Brain-derived neurotrophic factor (BDNF) and its receptor, tropomyosin receptor kinase B (TrkB) harbor cardioprotective qualities that may attenuate CM. In a small cohort of DMD patients we found that BDNF blood levels positively correlated with preserved ejection fraction (EF) and less fibrosis, and carriers of the common BDNF single nucleotide polymorphism rs6265 (Val66-Met) tended to exhibit earlier age of onset of fibrosis with subsequent progression to LV dysfunction, compared to non-carriers. We thus hypothesized that BDNF/TrkB signaling delays CM progression in DMD. To test this hypothesis, we administered the TrkB agonist 7,8-dihydroxyflavone (DHF) to mdx 4cv ; mTR KO mice in their drinking water for 26 weeks, beginning at 8 weeks of age. Based on echocardiography, DHF treatment preserved cardiac output compared to vehicle-treated controls. Conversely, mdx 4cv ; mTR KO mice injected intraperitoneally with the TrkB inhibitor (K252a) displayed bradycardia and PR interval prolongation, as measured by EKG, as well as acute (10-20 min) reduction in percent EF and fractional shortening, as measured by echocardiography. K252a also significantly reduced sarcomere shortening in isolated murine cardiomyocytes. BDNF might also contribute to cardiac repair. Using humanized BDNF polymorphic mice, which have the Val66-Met mutation, we found that post-myocardial infarction cardiac dysfunction was significantly exacerbated in Met/Met mice compared to Val/Val littermate controls. Finally, we evaluated the role of BDNF/TrkB in human cardiomyocytes differentiated from induced pluripotent cells obtained from DMD patients (DMD iPSC-CMs) and found that they highly express BDNF protein in lysates and supernatants.

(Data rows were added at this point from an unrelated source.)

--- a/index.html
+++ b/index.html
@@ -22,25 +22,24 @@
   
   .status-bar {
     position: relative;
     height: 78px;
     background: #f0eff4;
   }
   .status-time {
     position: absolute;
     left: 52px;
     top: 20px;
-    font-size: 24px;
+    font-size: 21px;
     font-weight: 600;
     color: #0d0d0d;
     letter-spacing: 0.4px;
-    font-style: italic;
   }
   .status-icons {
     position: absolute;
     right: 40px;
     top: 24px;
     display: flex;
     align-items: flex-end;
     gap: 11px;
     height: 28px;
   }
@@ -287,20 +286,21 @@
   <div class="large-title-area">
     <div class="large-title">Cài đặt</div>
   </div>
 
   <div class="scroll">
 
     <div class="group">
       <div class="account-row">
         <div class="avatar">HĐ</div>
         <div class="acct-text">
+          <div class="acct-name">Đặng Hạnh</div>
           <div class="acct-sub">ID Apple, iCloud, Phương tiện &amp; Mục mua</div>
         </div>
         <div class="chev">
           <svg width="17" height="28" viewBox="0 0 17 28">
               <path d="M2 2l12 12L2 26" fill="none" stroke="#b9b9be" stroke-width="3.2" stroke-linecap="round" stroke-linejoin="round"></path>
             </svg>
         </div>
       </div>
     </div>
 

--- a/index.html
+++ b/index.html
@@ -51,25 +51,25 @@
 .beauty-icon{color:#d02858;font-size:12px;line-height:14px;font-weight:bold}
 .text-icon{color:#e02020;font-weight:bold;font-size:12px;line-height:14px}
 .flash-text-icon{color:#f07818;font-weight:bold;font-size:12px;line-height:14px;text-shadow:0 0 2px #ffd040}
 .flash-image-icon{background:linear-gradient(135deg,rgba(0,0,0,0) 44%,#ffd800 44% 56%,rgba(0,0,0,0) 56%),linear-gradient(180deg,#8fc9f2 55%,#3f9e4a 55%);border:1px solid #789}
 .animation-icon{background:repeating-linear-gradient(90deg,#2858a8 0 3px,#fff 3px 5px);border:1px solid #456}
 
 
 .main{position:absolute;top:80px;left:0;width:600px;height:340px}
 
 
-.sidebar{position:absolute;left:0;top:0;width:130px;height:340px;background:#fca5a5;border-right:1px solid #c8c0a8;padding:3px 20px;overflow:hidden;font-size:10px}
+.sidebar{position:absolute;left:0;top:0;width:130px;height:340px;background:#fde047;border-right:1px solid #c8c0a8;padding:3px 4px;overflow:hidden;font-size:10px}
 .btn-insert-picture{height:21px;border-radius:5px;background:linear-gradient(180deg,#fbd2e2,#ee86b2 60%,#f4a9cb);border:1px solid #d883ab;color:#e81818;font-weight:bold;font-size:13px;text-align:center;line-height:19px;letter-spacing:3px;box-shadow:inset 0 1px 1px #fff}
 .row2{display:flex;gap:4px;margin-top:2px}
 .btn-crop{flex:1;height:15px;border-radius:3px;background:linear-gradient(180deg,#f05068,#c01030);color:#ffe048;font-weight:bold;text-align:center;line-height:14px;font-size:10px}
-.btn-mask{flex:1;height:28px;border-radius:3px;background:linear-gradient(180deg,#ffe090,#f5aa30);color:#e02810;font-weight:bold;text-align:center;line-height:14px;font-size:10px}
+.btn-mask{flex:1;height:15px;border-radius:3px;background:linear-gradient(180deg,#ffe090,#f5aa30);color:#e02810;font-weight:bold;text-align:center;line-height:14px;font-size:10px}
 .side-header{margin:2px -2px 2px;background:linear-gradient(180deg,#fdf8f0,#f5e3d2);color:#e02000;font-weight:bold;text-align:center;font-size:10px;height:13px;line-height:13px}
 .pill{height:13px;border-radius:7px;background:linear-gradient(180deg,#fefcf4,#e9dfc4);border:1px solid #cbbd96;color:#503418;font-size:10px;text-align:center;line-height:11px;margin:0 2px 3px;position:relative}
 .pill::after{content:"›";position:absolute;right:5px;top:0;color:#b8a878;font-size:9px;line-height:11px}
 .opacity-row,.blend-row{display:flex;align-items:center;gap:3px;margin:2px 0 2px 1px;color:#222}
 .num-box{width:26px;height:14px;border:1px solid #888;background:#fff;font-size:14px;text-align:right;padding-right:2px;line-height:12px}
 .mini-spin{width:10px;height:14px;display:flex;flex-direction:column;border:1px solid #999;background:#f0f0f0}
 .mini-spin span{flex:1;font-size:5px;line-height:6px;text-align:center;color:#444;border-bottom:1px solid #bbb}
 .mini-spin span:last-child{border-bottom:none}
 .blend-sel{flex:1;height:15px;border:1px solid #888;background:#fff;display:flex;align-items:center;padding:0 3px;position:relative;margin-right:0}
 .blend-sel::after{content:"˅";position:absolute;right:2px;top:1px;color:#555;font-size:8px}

DMD iPSC-CMs also expressed a truncated version of TrkB that lacks the tyrosine kinase domain essential for canonical BDNF/TrkB signaling. Nonetheless, DMD iPSC-CMs responded to treatment with recombinant BDNF, including increased phosphorylation of GSK-3α, mTOR, AMPK, and MSK1/2. Considered together, our results indicate that BDNF plays a protective role in the dystrophic heart and might represent a novel therapeutic candidate for DMD cardiomyopathy.